• Task item
Word for word, please copy the listing below, with its pictures left out.

• Records for the exercise
--- START ---

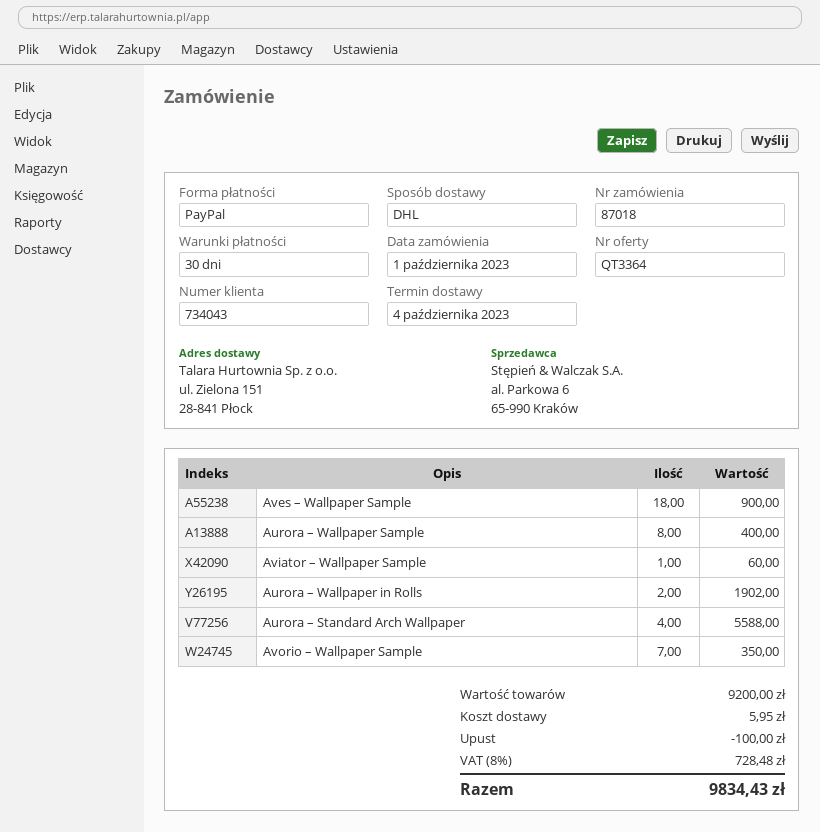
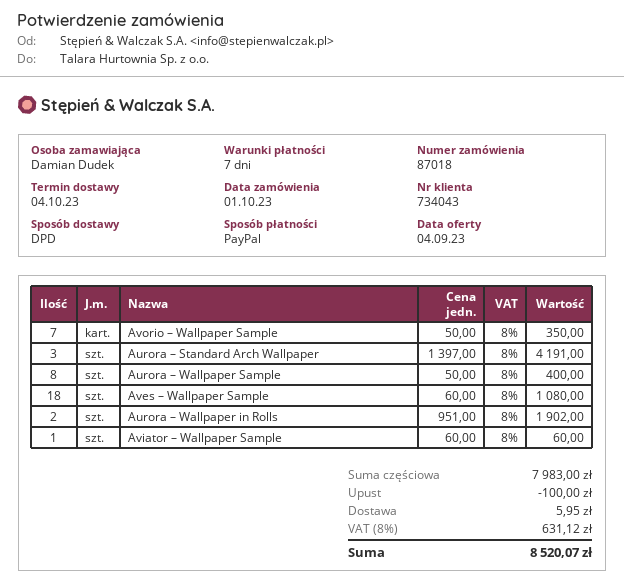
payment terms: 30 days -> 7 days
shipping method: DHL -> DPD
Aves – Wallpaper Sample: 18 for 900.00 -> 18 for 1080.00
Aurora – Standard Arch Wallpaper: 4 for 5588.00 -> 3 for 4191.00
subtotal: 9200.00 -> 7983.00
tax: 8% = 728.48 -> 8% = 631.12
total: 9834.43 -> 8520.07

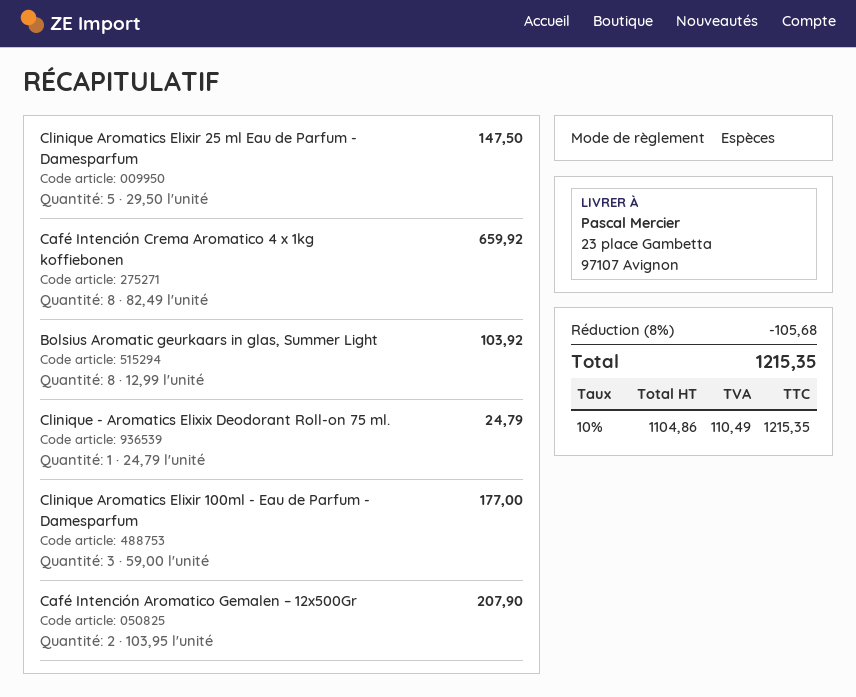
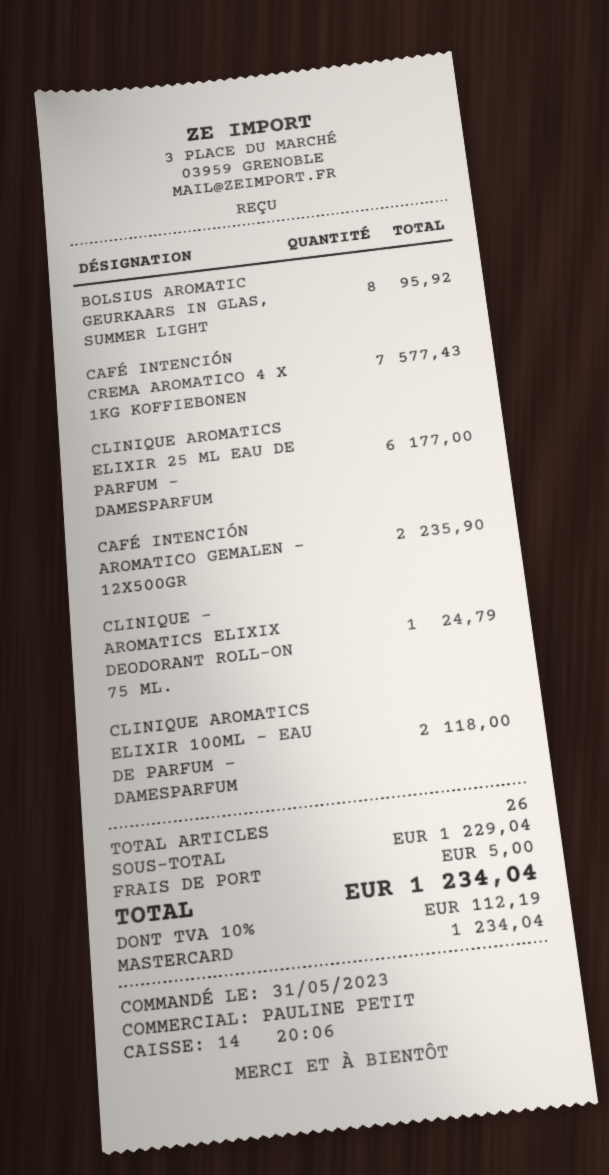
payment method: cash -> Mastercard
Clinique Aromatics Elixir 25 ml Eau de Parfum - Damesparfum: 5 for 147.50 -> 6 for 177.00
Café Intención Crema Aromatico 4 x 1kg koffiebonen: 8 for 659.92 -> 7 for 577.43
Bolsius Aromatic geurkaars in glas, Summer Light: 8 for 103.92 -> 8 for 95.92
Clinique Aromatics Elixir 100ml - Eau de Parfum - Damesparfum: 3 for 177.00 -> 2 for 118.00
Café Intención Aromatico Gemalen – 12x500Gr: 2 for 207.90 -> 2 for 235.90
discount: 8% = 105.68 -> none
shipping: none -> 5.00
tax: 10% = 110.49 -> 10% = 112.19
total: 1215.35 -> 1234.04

--- END ---

• Answer space
payment terms: 30 days -> 7 days
shipping method: DHL -> DPD
Aves – Wallpaper Sample: 18 for 900.00 -> 18 for 1080.00
Aurora – Standard Arch Wallpaper: 4 for 5588.00 -> 3 for 4191.00
subtotal: 9200.00 -> 7983.00
tax: 8% = 728.48 -> 8% = 631.12
total: 9834.43 -> 8520.07

payment method: cash -> Mastercard
Clinique Aromatics Elixir 25 ml Eau de Parfum - Damesparfum: 5 for 147.50 -> 6 for 177.00
Café Intención Crema Aromatico 4 x 1kg koffiebonen: 8 for 659.92 -> 7 for 577.43
Bolsius Aromatic geurkaars in glas, Summer Light: 8 for 103.92 -> 8 for 95.92
Clinique Aromatics Elixir 100ml - Eau de Parfum - Damesparfum: 3 for 177.00 -> 2 for 118.00
Café Intención Aromatico Gemalen – 12x500Gr: 2 for 207.90 -> 2 for 235.90
discount: 8% = 105.68 -> none
shipping: none -> 5.00
tax: 10% = 110.49 -> 10% = 112.19
total: 1215.35 -> 1234.04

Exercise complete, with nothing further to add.